The United States Justice Department has charged assistant coaches from four prominent college basketball programs in what it describes as a wide-ranging system of bribery and fraud related to financial advisors.

Assistant coaches Chuck Person (Auburn), Lamont Evans (Oklahoma State), Emanuel 'Book' Richardson (Arizona) and Tony Bland (USC) have been arrested along with Jim Gatto, the director of sports marketing at Adidas, and five others, the Justice Department and FBI announced on Tuesday.

The government also alleges Adidas helped facilitate payments of $100,000 and $150,000 to high school players to induce them to sign with Louisville and Miami.

According to complaints filed with the US Circuit Court for the Southern District of New York, the FBI and US Attorney's Office have been investigating the "criminal influence of money" on NCAA basketball athletes and coaches since 2015.

The probe revealed "numerous instances" of financial advisors, business managers and others paying bribes to assistant college basketball coaches – and sometimes directly to players – in exchange for the coaches encouraging those athletes to use the services of the financial managers once they turned professional.

Court documents filed by the government provide detailed breakdowns of meetings and telephone conversations involving the defendants.

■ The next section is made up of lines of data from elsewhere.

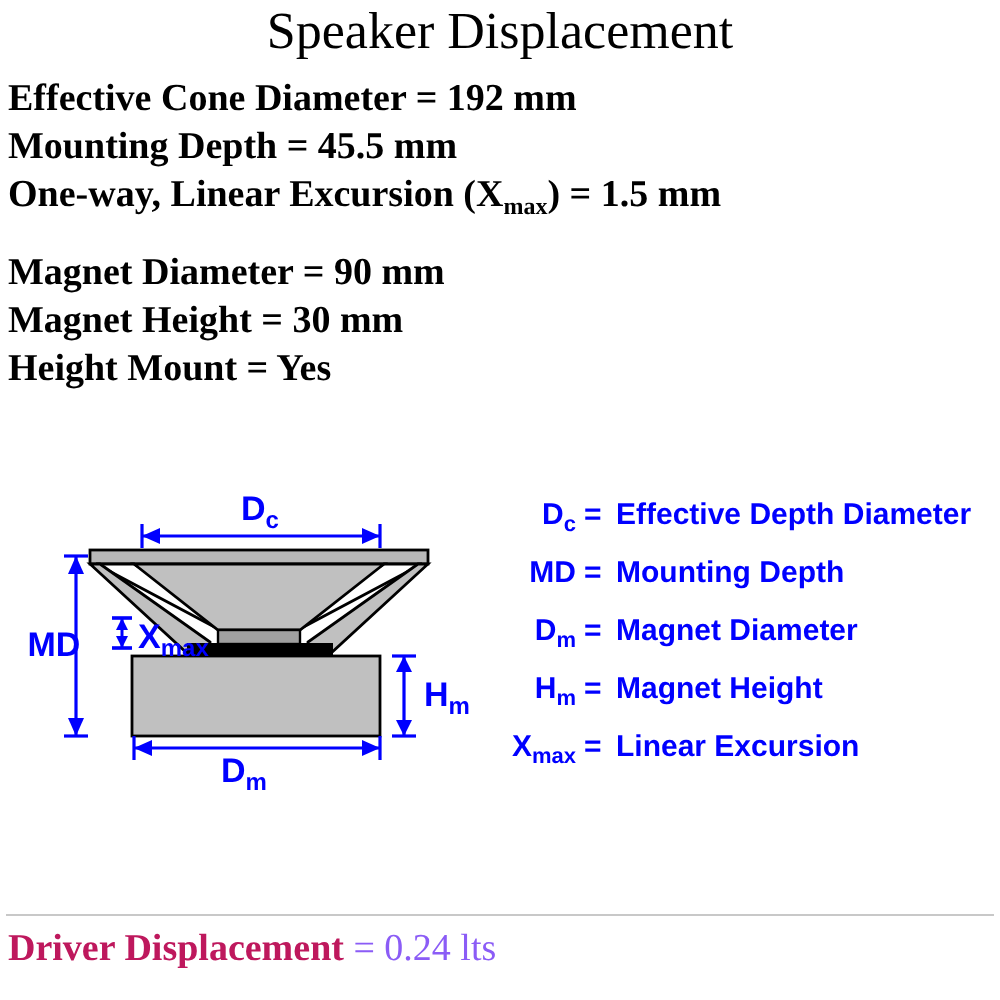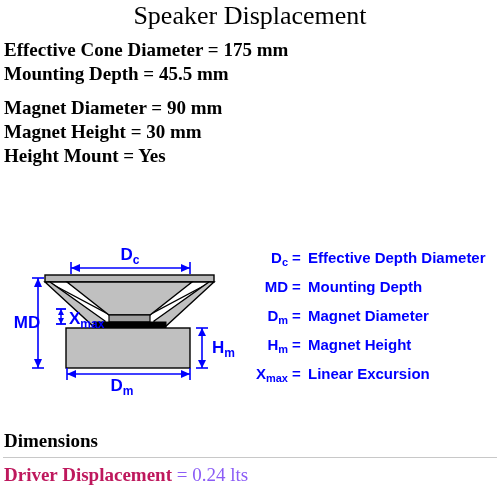"Effective Cone Diameter = 175" span { text: 175 -> 192 }
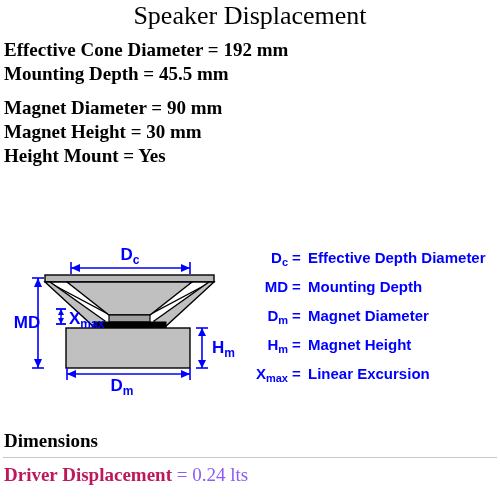"One-way, Linear Excursion (Xmax) =" div.spec-line { html: none -> <div> <span>One-way, Linear Excursion (X</span><span>max</span><span>) = 1.5 mm</span> </div> }
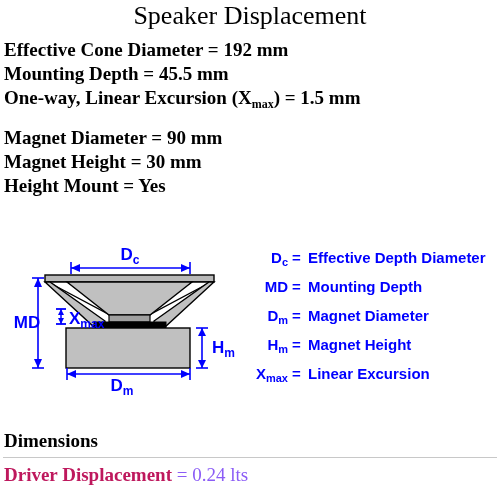"Dimensions" div.dimensions-head { html: <div>Dimensions</div> -> none }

The complaint against Person, a former Auburn star who played 13 years in the NBA, says he accepted approximately $91,500 in bribes over a 10-month period from a "cooperating witness" who ran a financial services firm and was facing federal fraud charges.

The same cooperating witness and financial adviser Munish Sood, who is likewise facing charges, met with Evans multiple times in 2016 and 2017 when Evans was an assistant at South Carolina and then Oklahoma State.

The complaint states Evans was paid at least $22,000 in bribes over the course of a year to steer players to Sood's firm, Princeton Advisory Group. Former agent Christian Dawkins also is facing charges, the government says.

Sood and Dawkins also facilitated the payment of $20,000 in bribes to Richardson and $13,000 in bribes to Bland, according to the complaint.

Person, Evans, Richardson and Bland are charged with bribery conspiracy, solicitation of bribes, conspiracy to commit fraud and wire fraud.

In addition to taking bribe money for themselves, the government says Person, Richardson and Bland funneled cash to players or families of players as part of the scheme.

Sood and Dawkins are charged with bribery conspiracy, money laundering, payment of bribes, conspiracy to commit fraud and wire fraud. Adidas executives Gatto and Merl Code face similar charges for participating in the scheme with the intent to steer players to Adidas-sponsored programs and sign with the shoe company when they went pro.

The complaint says those four men funneled $100,000 from Adidas to the family of a high school player in exchange for the player's commitment to Louisville, an Adidas-sponsored program. Gatto, Code and Jonathan Brad Augustine, who works for an Adidas-sponsored AAU program, are accused of facilitating payments of $150,000 to another high school player to attend Adidas-sponsored Miami. 

Rashan Michel, a former NBA referee who made headlines in 2011 by getting into a fight with Dominique Wilkins after a Atlanta Hawks game, faces charges for acting as an intermediary between some of the coaches and the financial advisors.